The answer is every line of the records that holds the word "Mining", copied in full.

Stored records

● ● ●

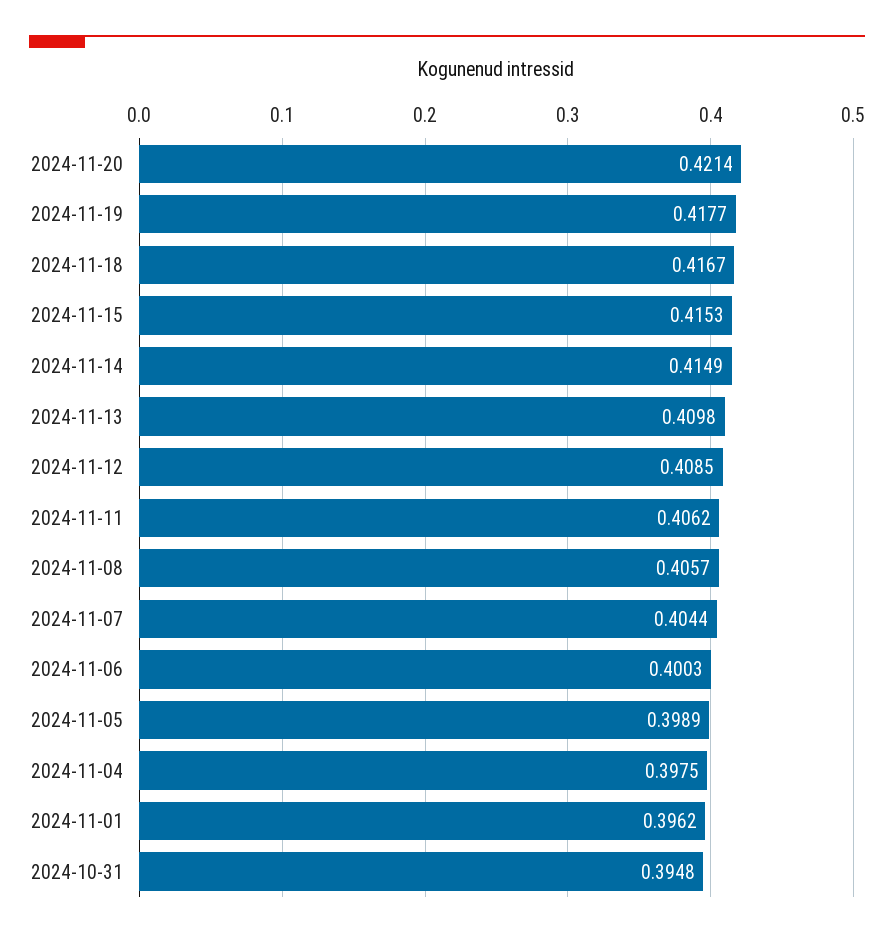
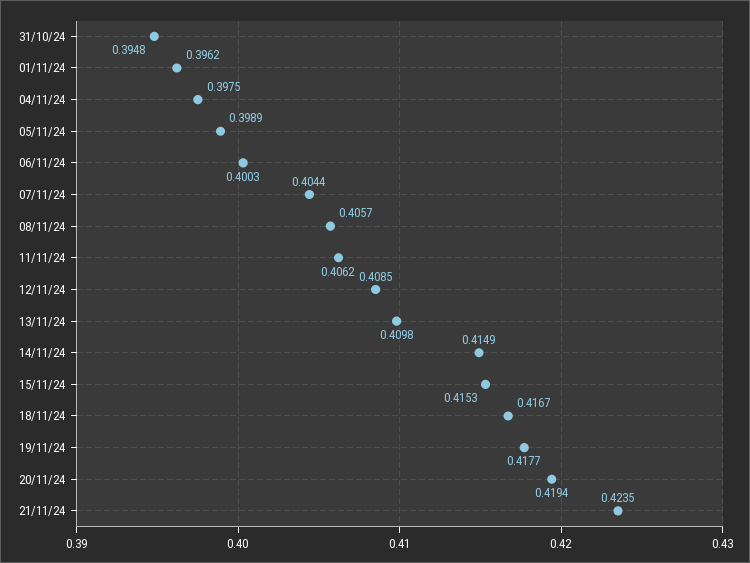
2024-11-20: 0.4214 -> 0.4194
21/11/24: none -> 0.4235

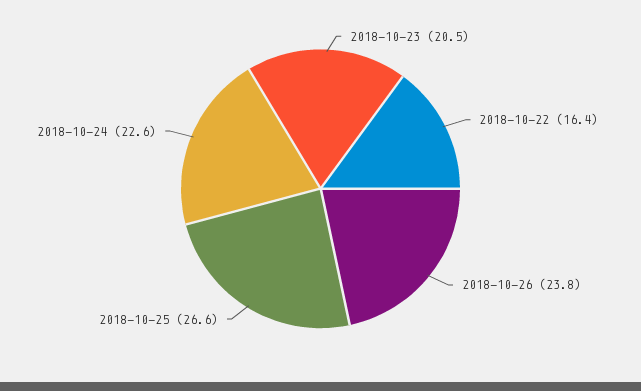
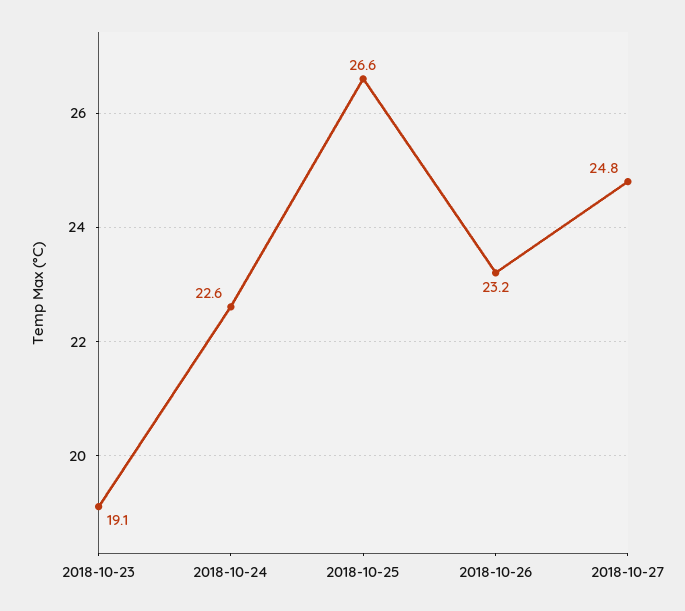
2018-10-23: 20.5 -> 19.1
2018-10-22: 16.4 -> none
2018-10-26: 23.8 -> 23.2
2018-10-27: none -> 24.8

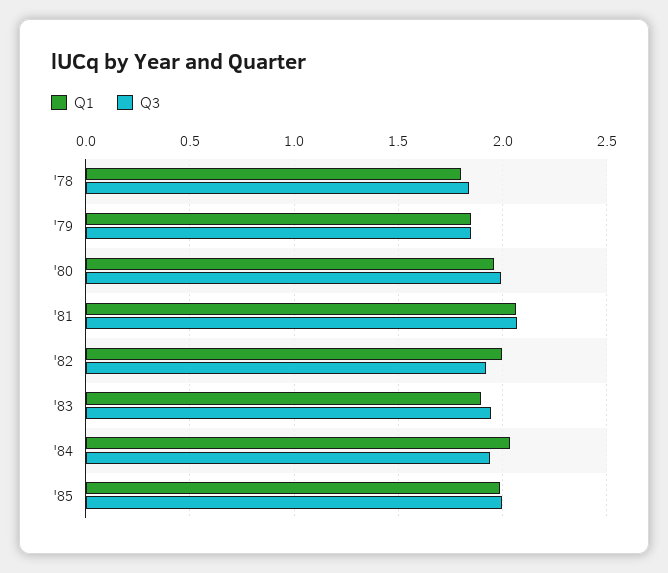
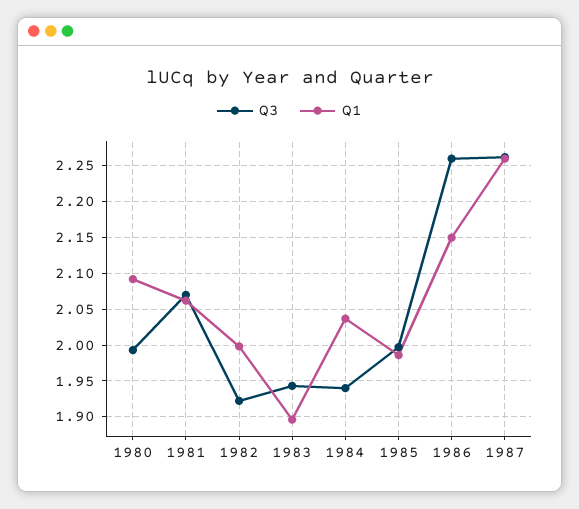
Q1, '78: 1.8 -> none
Q3, '78: 1.85 -> none
Q1, '79: 1.85 -> none
Q3, '79: 1.85 -> none
Q1, '80: 1.95 -> 2.09
Q3, 1986: none -> 2.26
Q1, 1986: none -> 2.15
Q3, 1987: none -> 2.26
Q1, 1987: none -> 2.26

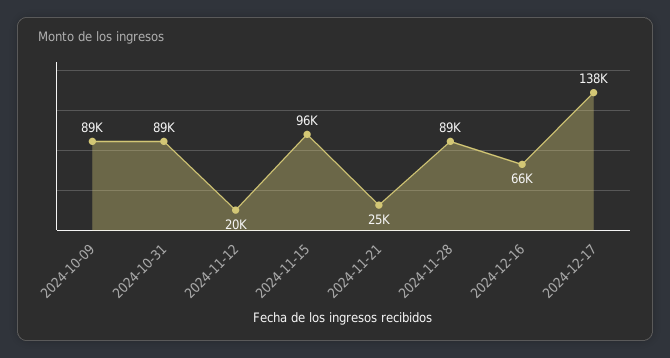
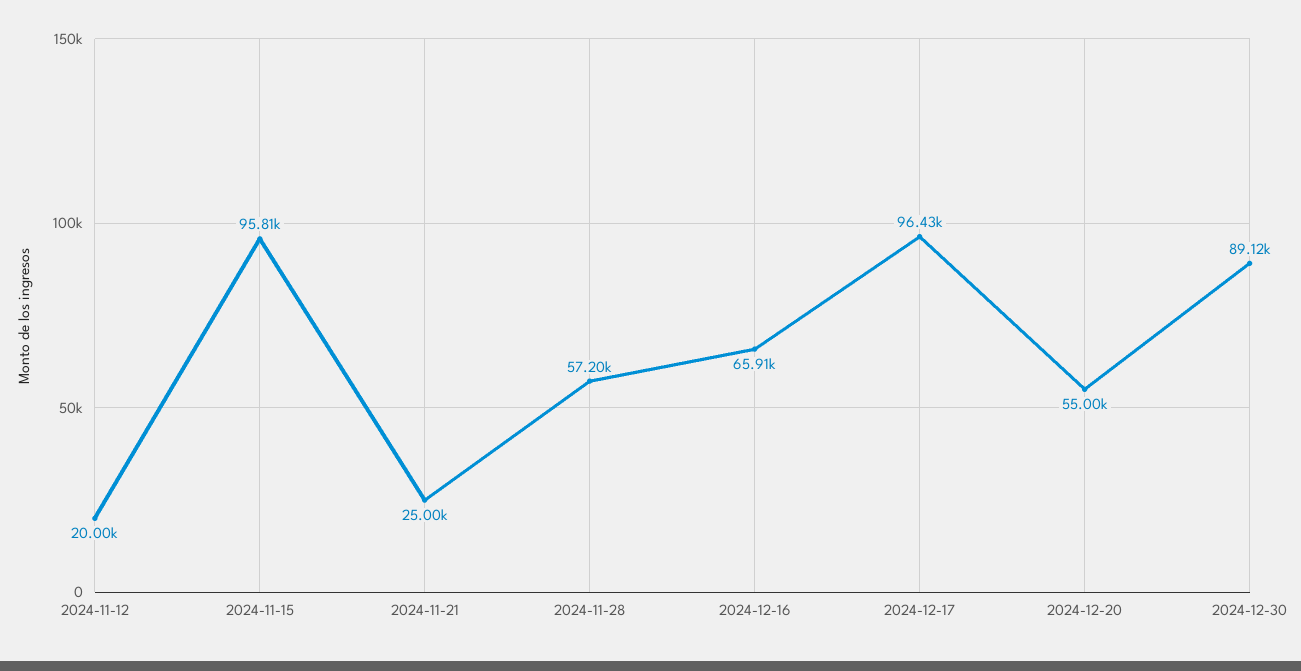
2024-10-09: 89000 -> none
2024-10-31: 89000 -> none
2024-11-28: 89000 -> 57200
2024-12-17: 138000 -> 96430
2024-12-20: none -> 55000
2024-12-30: none -> 89120

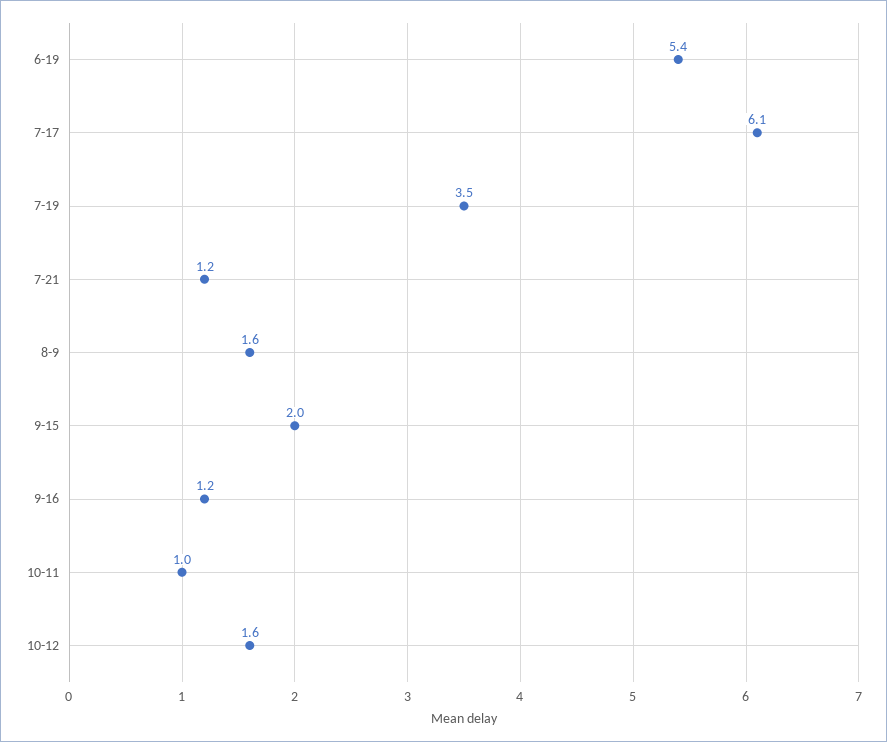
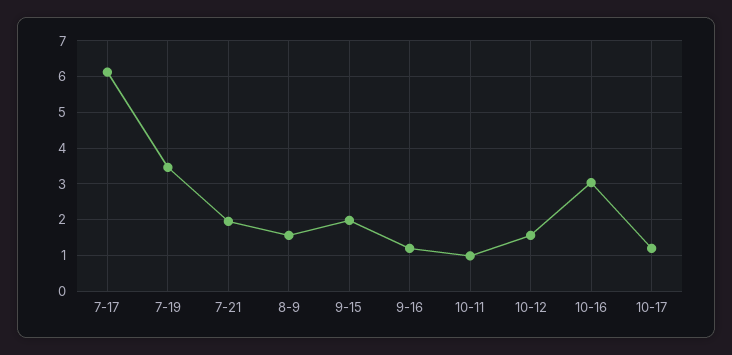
6-19: 5.4 -> none
7-21: 1.2 -> 2
10-16: none -> 3
10-17: none -> 1.2

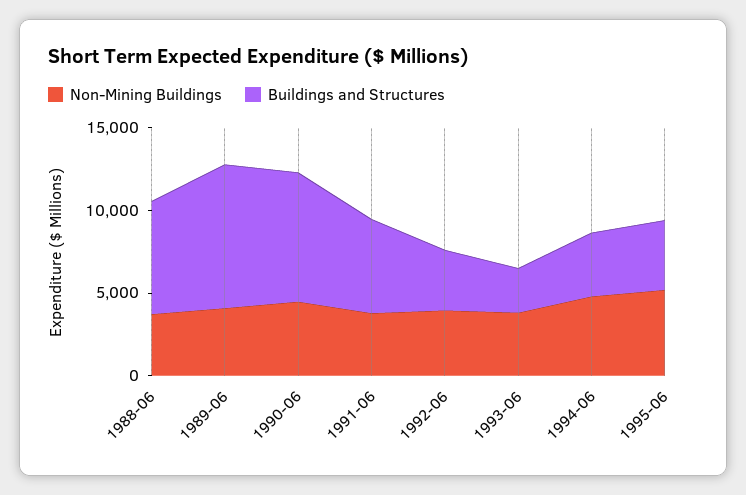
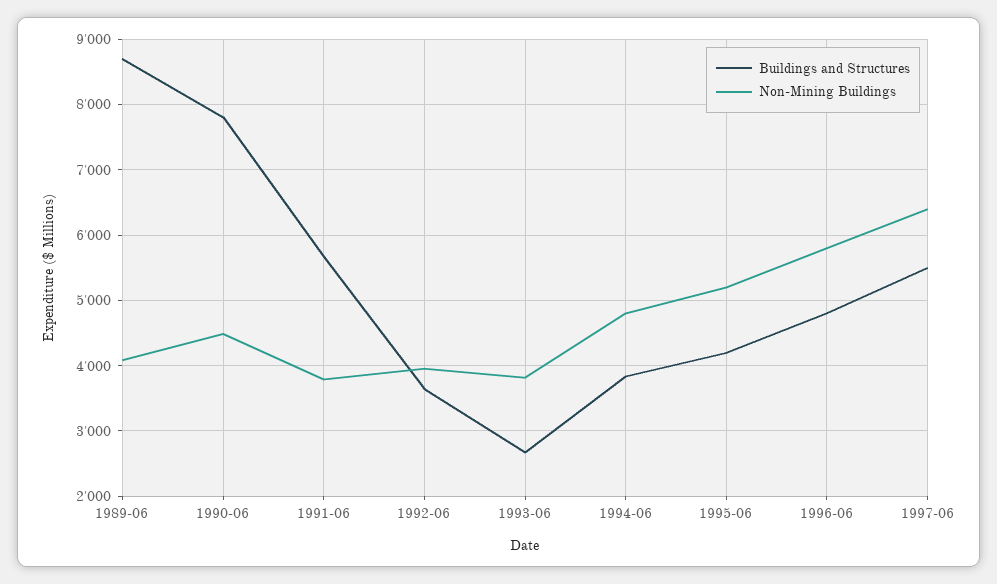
Non-Mining Buildings, 1988-06: 4000 -> none
Buildings and Structures, 1988-06: 7000 -> none
Buildings and Structures, 1996-06: none -> 4800
Non-Mining Buildings, 1996-06: none -> 5800
Buildings and Structures, 1997-06: none -> 5500
Non-Mining Buildings, 1997-06: none -> 6400

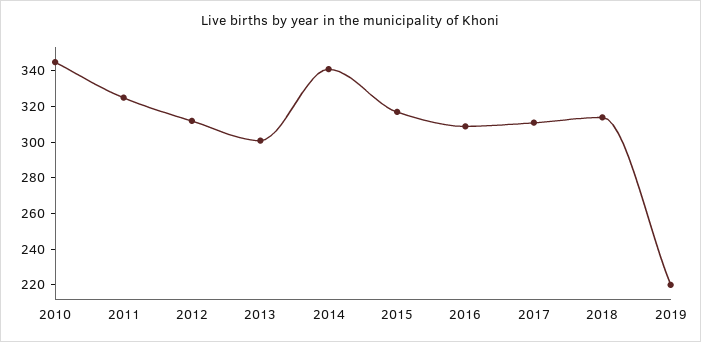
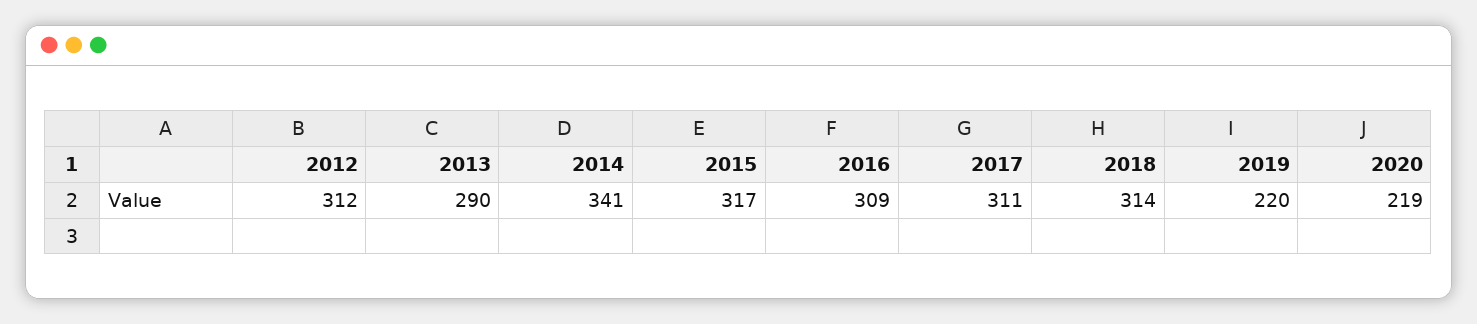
2010: 345 -> none
2011: 325 -> none
2013: 300 -> 290
2020: none -> 219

● ● ●

SOLUTION BELOW
Non-Mining Buildings, 1988-06: 4000 -> none
Non-Mining Buildings, 1996-06: none -> 5800
Non-Mining Buildings, 1997-06: none -> 6400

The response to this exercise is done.